If there are no objections, I'll update the docs and commit tomorrow sometime.


Thanks,

Joe
Index: src/backend/utils/adt/arrayfuncs.c
===================================================================
RCS file: /cvsroot/pgsql-server/src/backend/utils/adt/arrayfuncs.c,v
retrieving revision 1.106
diff -c -r1.106 arrayfuncs.c
*** src/backend/utils/adt/arrayfuncs.c	5 Aug 2004 03:29:37 -0000	1.106
--- src/backend/utils/adt/arrayfuncs.c	7 Aug 2004 01:34:02 -0000
***************
*** 351,368 ****
   *		 The syntax for array input is C-like nested curly braces
   *-----------------------------------------------------------------------------
   */
  static int
  ArrayCount(char *str, int *dim, char typdelim)
  {
! 	int			nest_level = 0,
! 				i;
! 	int			ndim = 1,
! 				temp[MAXDIM],
! 				nelems[MAXDIM],
! 				nelems_last[MAXDIM];
! 	bool		scanning_string = false;
! 	bool		eoArray = false;
! 	char	   *ptr;
  
  	for (i = 0; i < MAXDIM; ++i)
  	{
--- 351,382 ----
   *		 The syntax for array input is C-like nested curly braces
   *-----------------------------------------------------------------------------
   */
+ typedef enum
+ {
+ 	ARRAY_NO_LEVEL,
+ 	ARRAY_LEVEL_STARTED,
+ 	ARRAY_ELEM_STARTED,
+ 	ARRAY_ELEM_COMPLETED,
+ 	ARRAY_QUOTED_ELEM_STARTED,
+ 	ARRAY_QUOTED_ELEM_COMPLETED,
+ 	ARRAY_ELEM_DELIMITED,
+ 	ARRAY_LEVEL_COMPLETED,
+ 	ARRAY_LEVEL_DELIMITED
+ } ArrayParseState;
+ 
  static int
  ArrayCount(char *str, int *dim, char typdelim)
  {
! 	int				nest_level = 0,
! 					i;
! 	int				ndim = 1,
! 					temp[MAXDIM],
! 					nelems[MAXDIM],
! 					nelems_last[MAXDIM];
! 	bool			scanning_string = false;
! 	bool			eoArray = false;
! 	char		   *ptr;
! 	ArrayParseState	parse_state = ARRAY_NO_LEVEL;
  
  	for (i = 0; i < MAXDIM; ++i)
  	{
***************
*** 370,375 ****
--- 384,390 ----
  		nelems_last[i] = nelems[i] = 1;
  	}
  
+ 	/* special case for an empty array */
  	if (strncmp(str, "{}", 2) == 0)
  		return 0;
  
***************
*** 389,394 ****
--- 404,423 ----
  						errmsg("malformed array literal: \"%s\"", str)));
  					break;
  				case '\\':
+ 					/*
+ 					 * An escape must be after a level start, after an
+ 					 * element start, or after an element delimiter.
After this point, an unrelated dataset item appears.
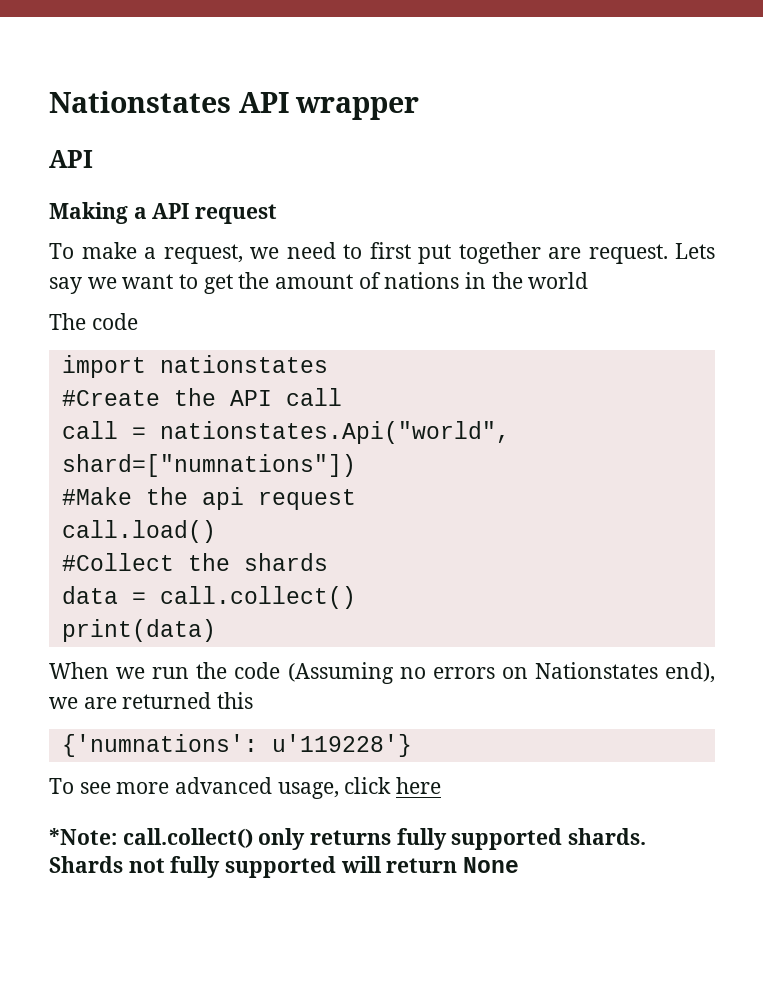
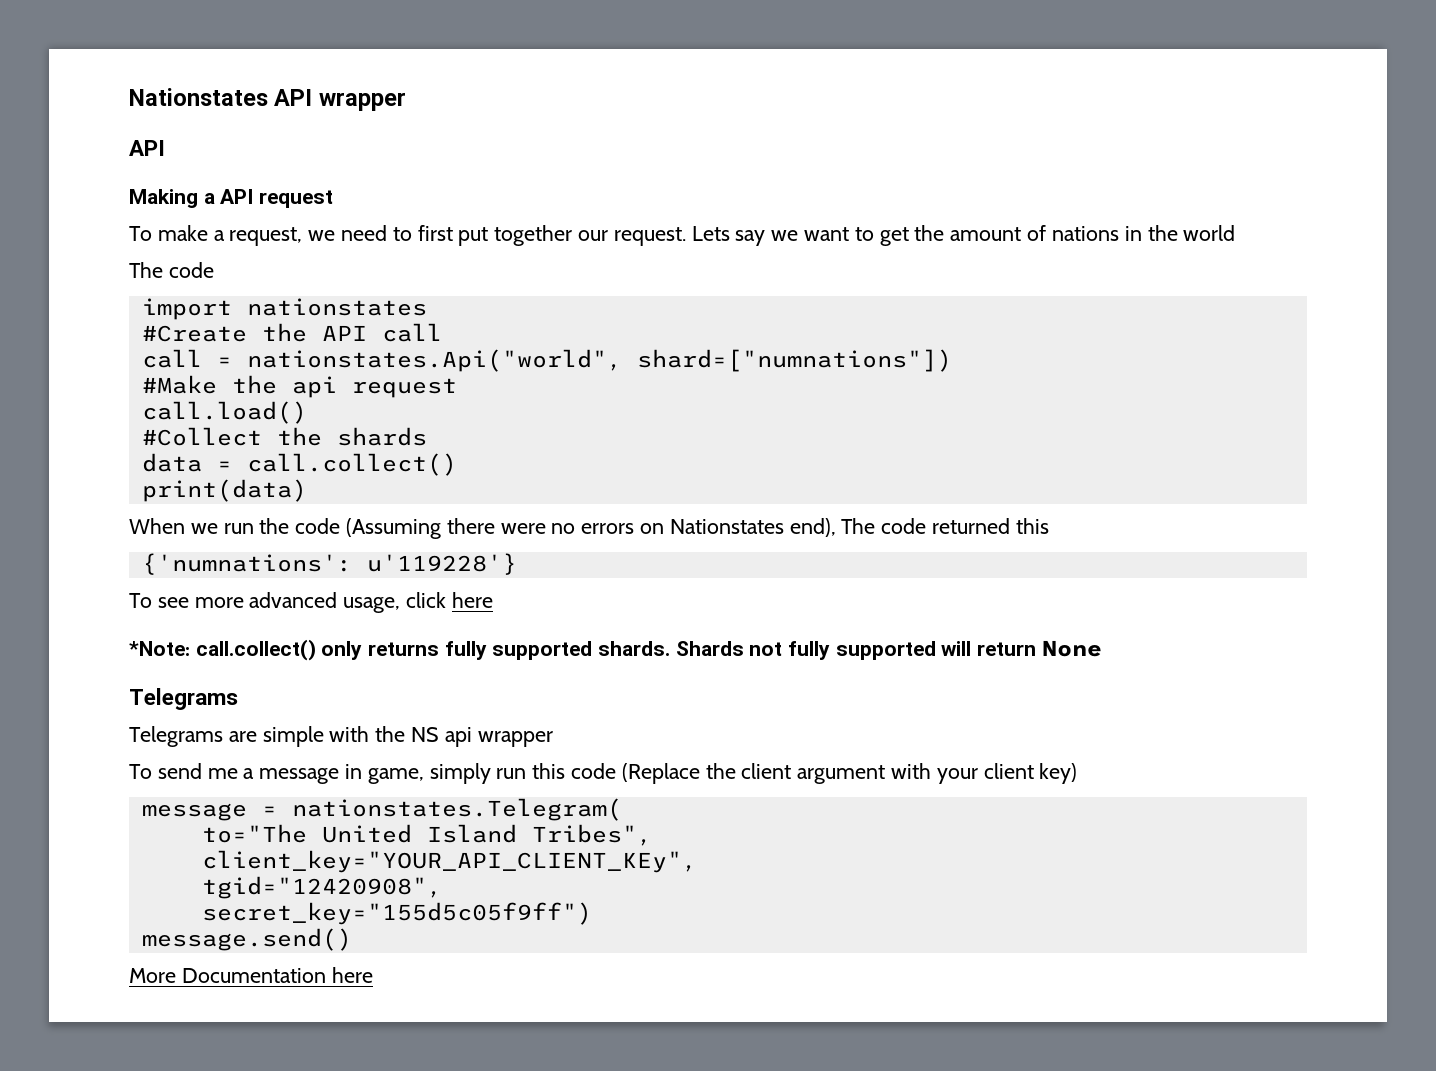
[548,247,581,259] are -> [578,230,609,241] our
(394, 673) none -> [446,518,546,534] there were
[49,697,117,709] we are -> [841,518,927,534] The code
(520, 865) none -> [129,688,238,710] [129,726,553,747] [129,763,1078,784] [141,798,622,821] [201,824,652,846] [201,850,697,873] [201,876,442,899] [201,902,592,925] [141,928,352,951] [129,967,373,983] // Telegrams // Telegrams are simple with the NS api wrapper // To send me a message in game, simply run this code (Replace the client argument with your client key) // message = nationstates.Telegram( // to="The United Island Tribes", // client_key="YOUR_API_CLIENT_KEy", // tgid="12420908", // secret_key="155d5c05f9ff") // message.send() // More Documentation here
In any
+ 					 * case we now must be past an element start.
+ 					 */
+ 					if (parse_state != ARRAY_LEVEL_STARTED &&
+ 						parse_state != ARRAY_ELEM_STARTED &&
+ 						parse_state != ARRAY_QUOTED_ELEM_STARTED &&
+ 						parse_state != ARRAY_ELEM_DELIMITED)
+ 						ereport(ERROR,
+ 							(errcode(ERRCODE_INVALID_TEXT_REPRESENTATION),
+ 							errmsg("malformed array literal: \"%s\"", str)));
+ 					if (parse_state != ARRAY_QUOTED_ELEM_STARTED)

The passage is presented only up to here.